### Task details:
From the records below, find each line with the string "data" and copy it.

### Itemized modification records:

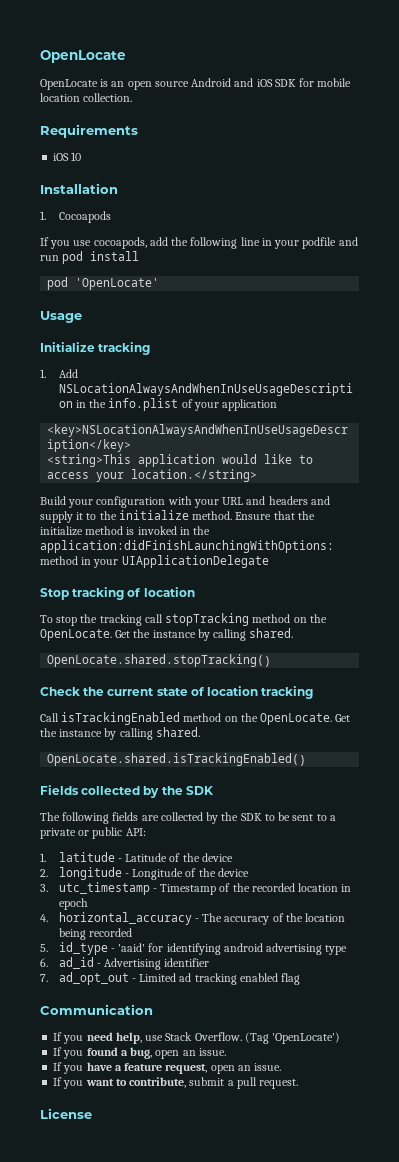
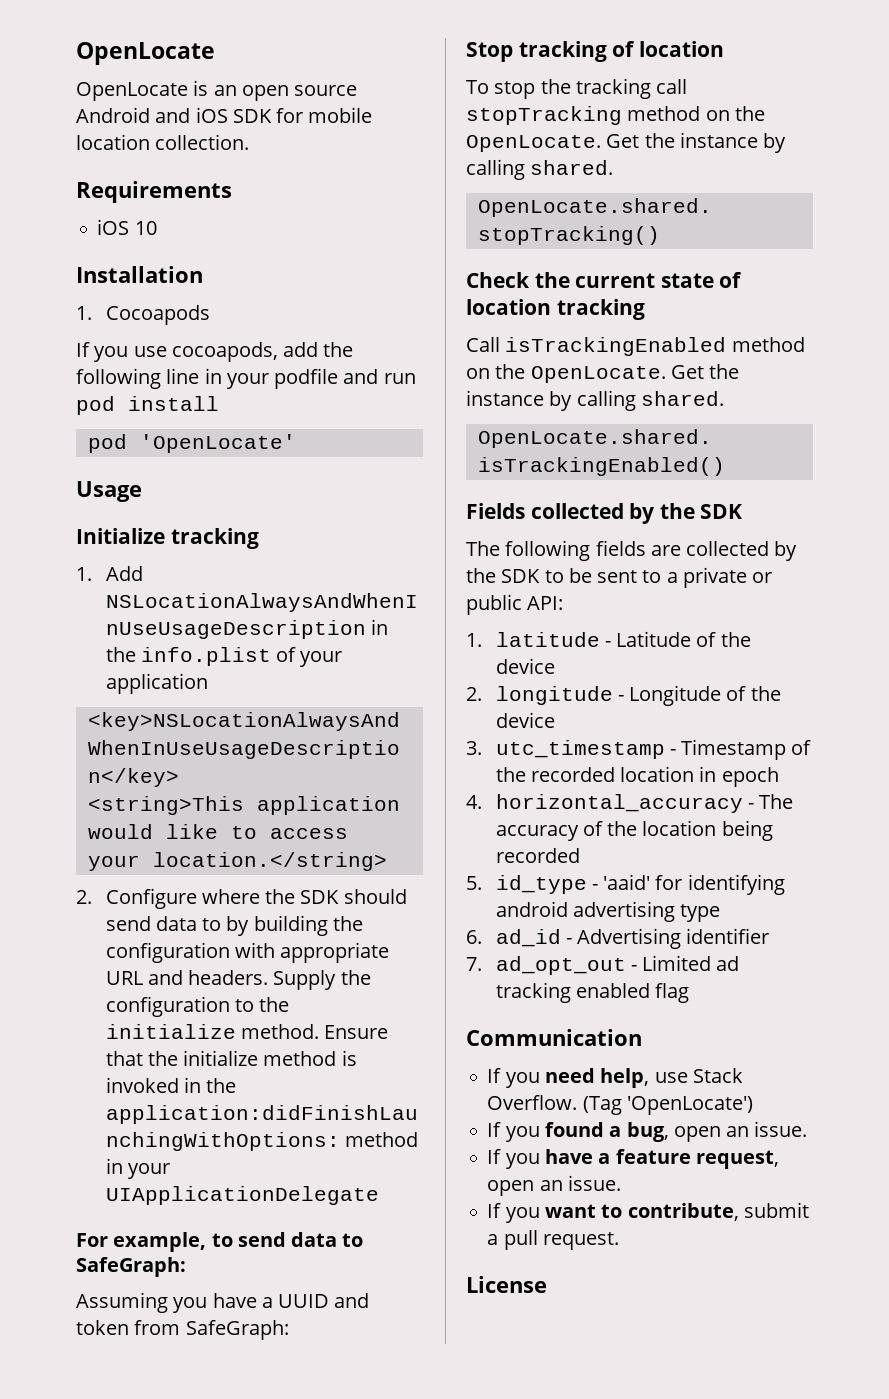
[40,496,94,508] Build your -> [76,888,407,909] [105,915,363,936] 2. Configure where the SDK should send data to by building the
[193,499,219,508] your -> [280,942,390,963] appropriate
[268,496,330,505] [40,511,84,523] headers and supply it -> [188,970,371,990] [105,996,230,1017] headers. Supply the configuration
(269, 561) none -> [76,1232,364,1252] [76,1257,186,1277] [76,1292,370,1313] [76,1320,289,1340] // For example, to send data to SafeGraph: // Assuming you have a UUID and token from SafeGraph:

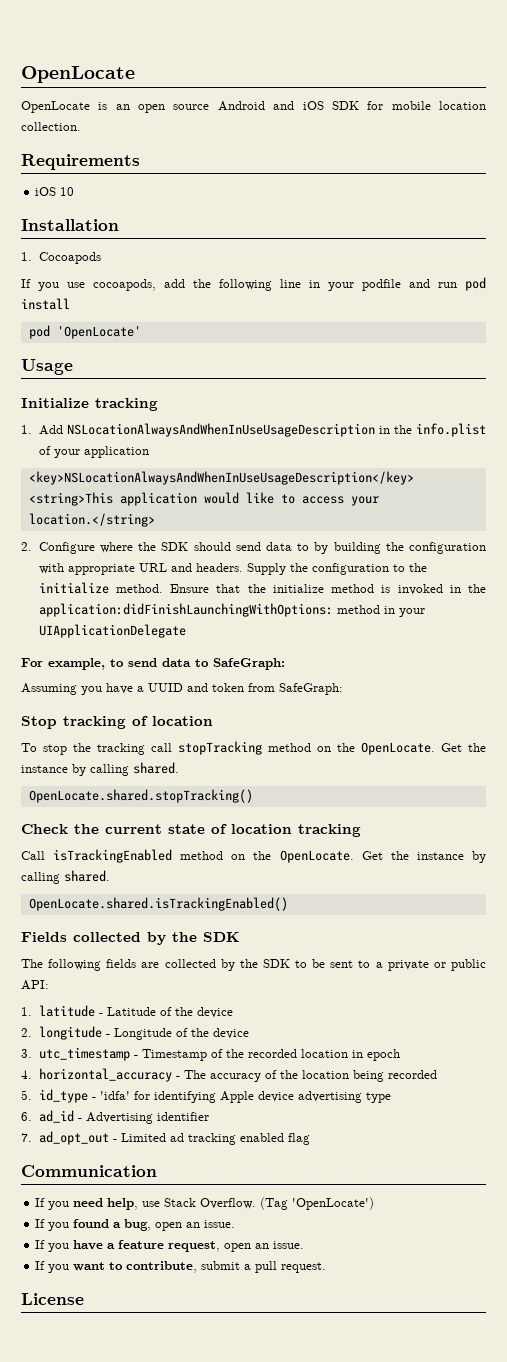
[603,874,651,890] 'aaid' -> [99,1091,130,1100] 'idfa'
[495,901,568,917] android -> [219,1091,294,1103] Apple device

### Task output:
[40,496,94,508] Build your -> [76,888,407,909] [105,915,363,936] 2. Configure where the SDK should send data to by building the
(269, 561) none -> [76,1232,364,1252] [76,1257,186,1277] [76,1292,370,1313] [76,1320,289,1340] // For example, to send data to SafeGraph: // Assuming you have a UUID and token from SafeGraph:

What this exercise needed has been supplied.